*What the task asks*: What follows is a set of records. Copy them exactly and leave out the images.

*Dataset*:
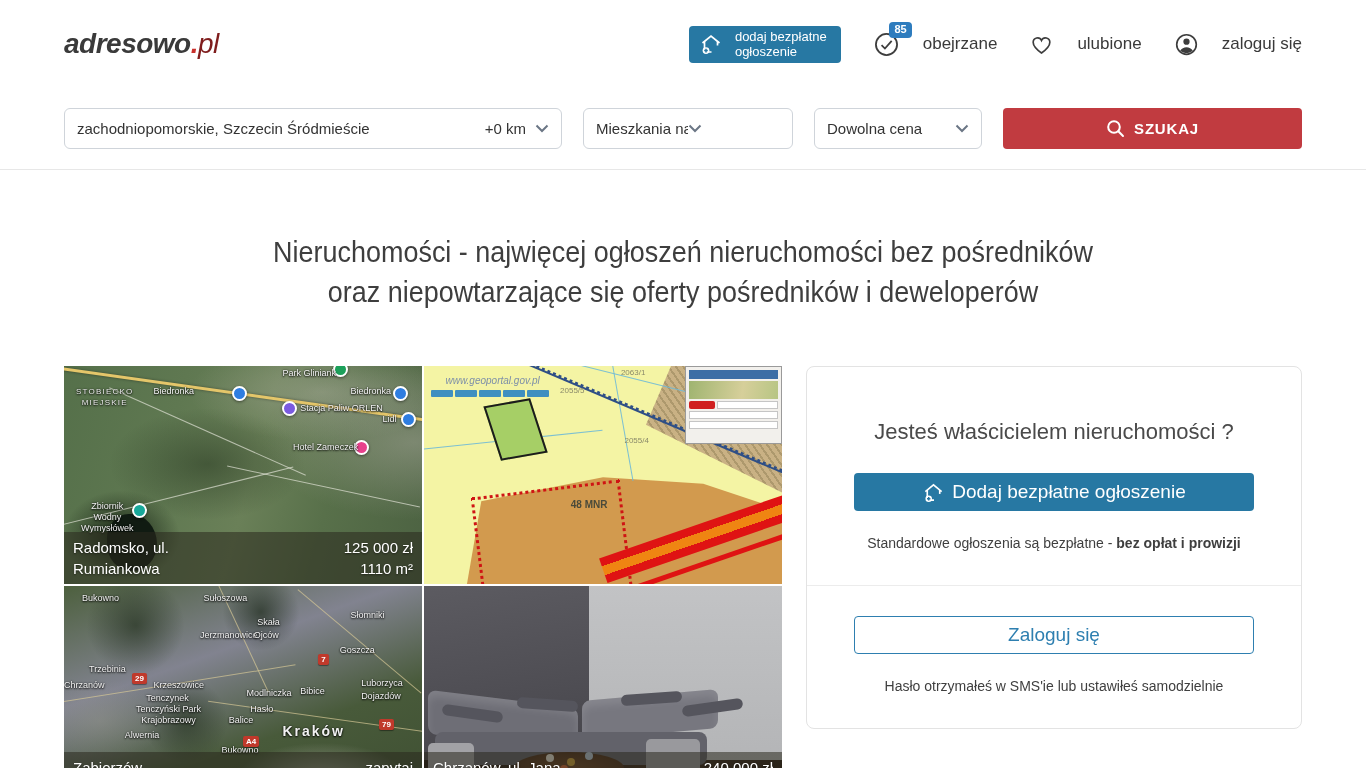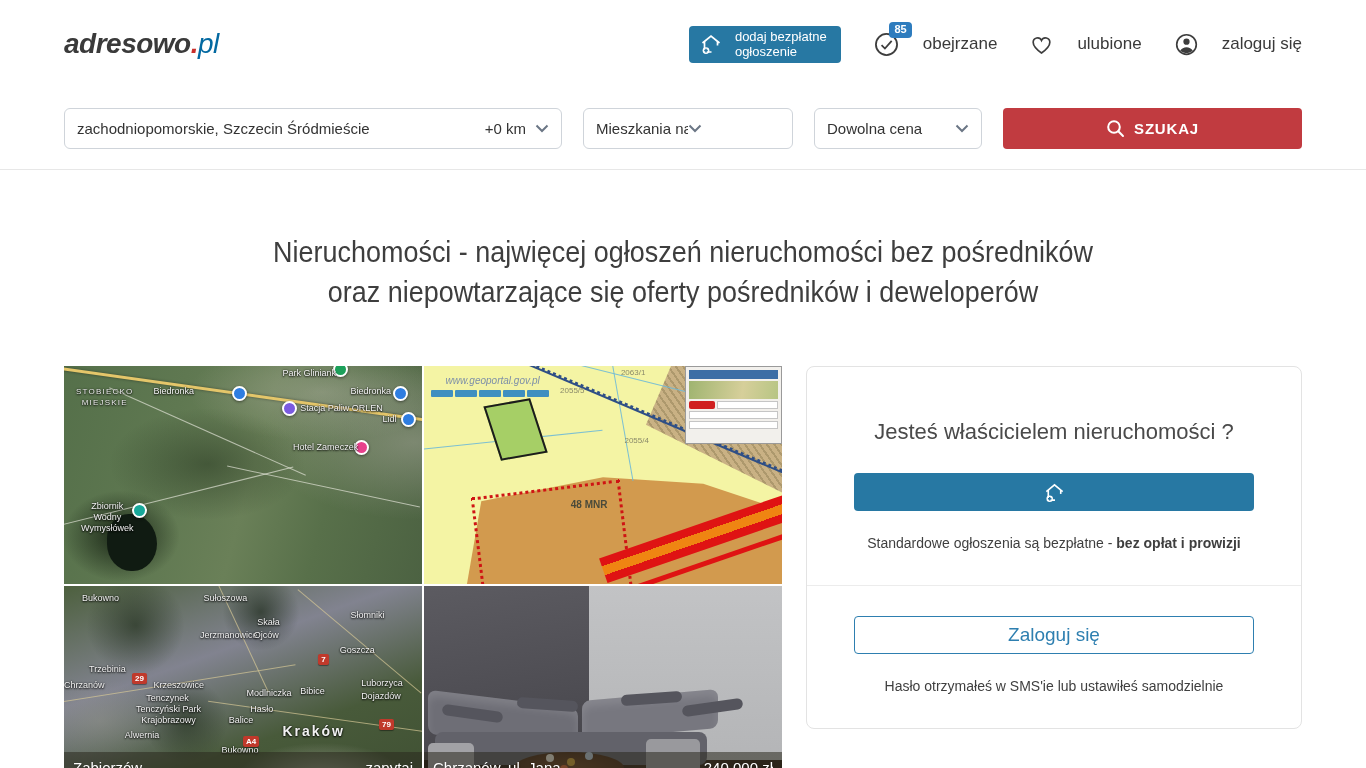--- a/index.html
+++ b/index.html
@@ -14,7 +14,7 @@
   .logo { font-style:italic; font-size:28px; letter-spacing:-0.5px; display:inline-flex; align-items:baseline; }
   .logo-main { font-weight:700; color:#3a3a3a; }
   .logo-dot { color:#c9302c; font-weight:700; }
-  .logo-tld { font-weight:400; color:#0369a1; }
+  .logo-tld { font-weight:400; color:#7f1d1d; }
   .header-nav { display:flex; align-items:center; }
   .btn-add { background:#2778a3; color:#fff; border-radius:4px; height:37px;
     display:flex; align-items:center; gap:12px; padding:0 14px 0 10px;

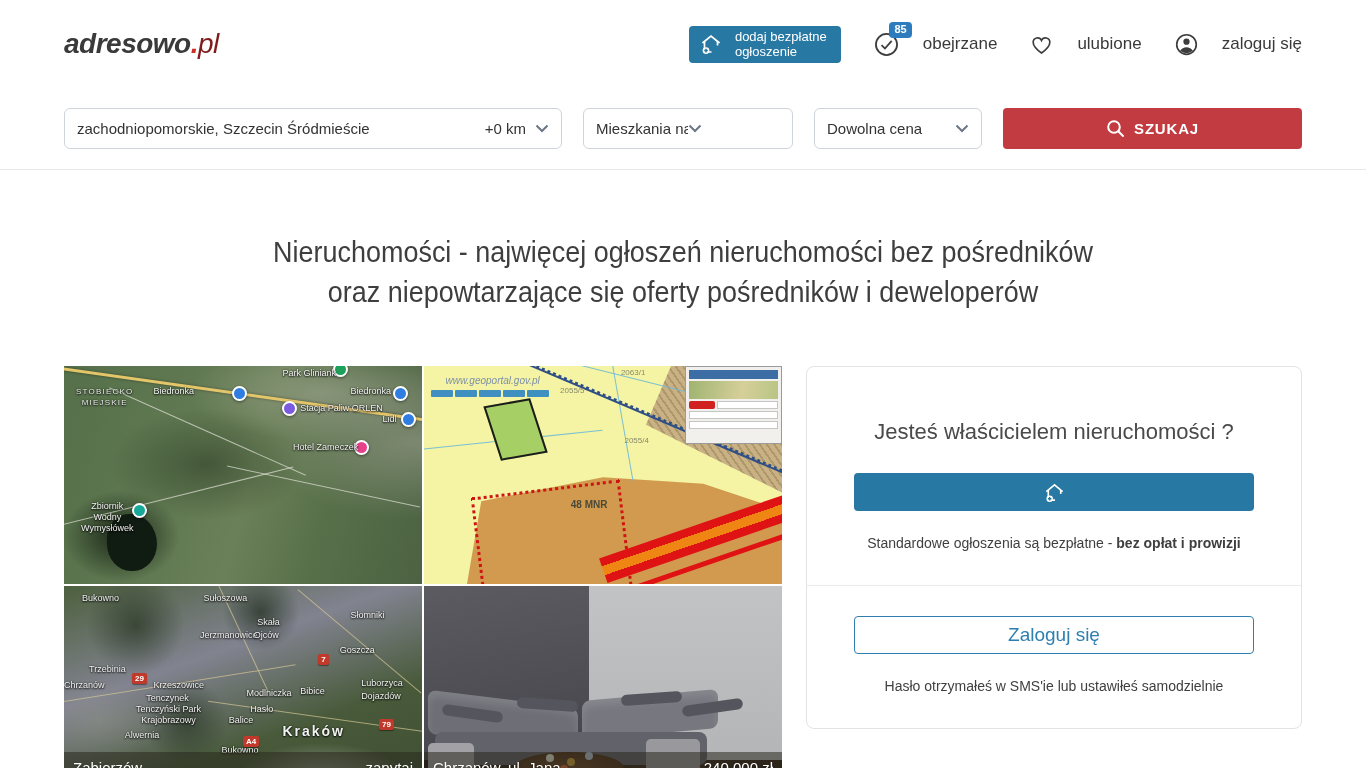--- a/index.html
+++ b/index.html
@@ -416,6 +416,7 @@
           <path d="M7 16.8v3.6 M5.2 18.6h3.6" stroke="#2778a3" stroke-width="1.5"></path>
         </svg>
       </span>
+      <span>Dodaj bezpłatne ogłoszenie</span>
     </button>
     <p class="sb-note">
       <span>Standardowe ogłoszenia są bezpłatne - </span><b>bez opłat i prowizji</b>

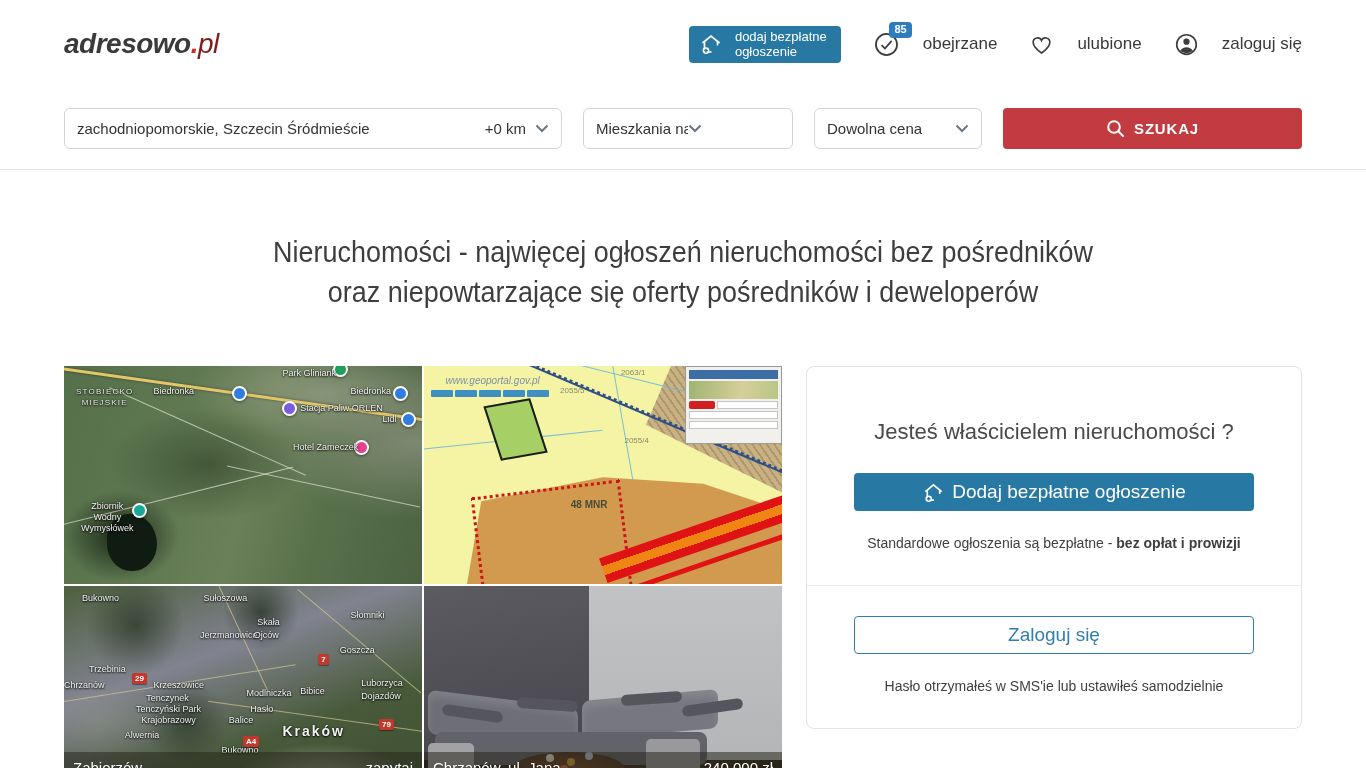--- a/index.html
+++ b/index.html
@@ -286,6 +286,13 @@
         <span class="mlabel" style="left:64%;top:35%">Hotel Zameczek</span>
         <span class="marker m-teal" style="left:19%;top:63%"></span>
         <span class="mlabel wrap" style="left:4%;top:62%;width:58px">Zbiornik Wodny Wymysłówek</span>
+      </div>
+      <div class="overlay">
+        <span class="ov-loc">Radomsko, ul. Rumiankowa</span>
+        <span class="ov-pa">
+          <span>125 000 zł</span><br>
+          <span>1110 m²</span>
+        </span>
       </div>
     </a>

*Response to this exercise*:
--- a/index.html
+++ b/index.html
@@ -14,7 +14,7 @@
   .logo { font-style:italic; font-size:28px; letter-spacing:-0.5px; display:inline-flex; align-items:baseline; }
   .logo-main { font-weight:700; color:#3a3a3a; }
   .logo-dot { color:#c9302c; font-weight:700; }
-  .logo-tld { font-weight:400; color:#0369a1; }
+  .logo-tld { font-weight:400; color:#7f1d1d; }
   .header-nav { display:flex; align-items:center; }
   .btn-add { background:#2778a3; color:#fff; border-radius:4px; height:37px;
     display:flex; align-items:center; gap:12px; padding:0 14px 0 10px;

--- a/index.html
+++ b/index.html
@@ -416,6 +416,7 @@
           <path d="M7 16.8v3.6 M5.2 18.6h3.6" stroke="#2778a3" stroke-width="1.5"></path>
         </svg>
       </span>
+      <span>Dodaj bezpłatne ogłoszenie</span>
     </button>
     <p class="sb-note">
       <span>Standardowe ogłoszenia są bezpłatne - </span><b>bez opłat i prowizji</b>

--- a/index.html
+++ b/index.html
@@ -286,6 +286,13 @@
         <span class="mlabel" style="left:64%;top:35%">Hotel Zameczek</span>
         <span class="marker m-teal" style="left:19%;top:63%"></span>
         <span class="mlabel wrap" style="left:4%;top:62%;width:58px">Zbiornik Wodny Wymysłówek</span>
+      </div>
+      <div class="overlay">
+        <span class="ov-loc">Radomsko, ul. Rumiankowa</span>
+        <span class="ov-pa">
+          <span>125 000 zł</span><br>
+          <span>1110 m²</span>
+        </span>
       </div>
     </a>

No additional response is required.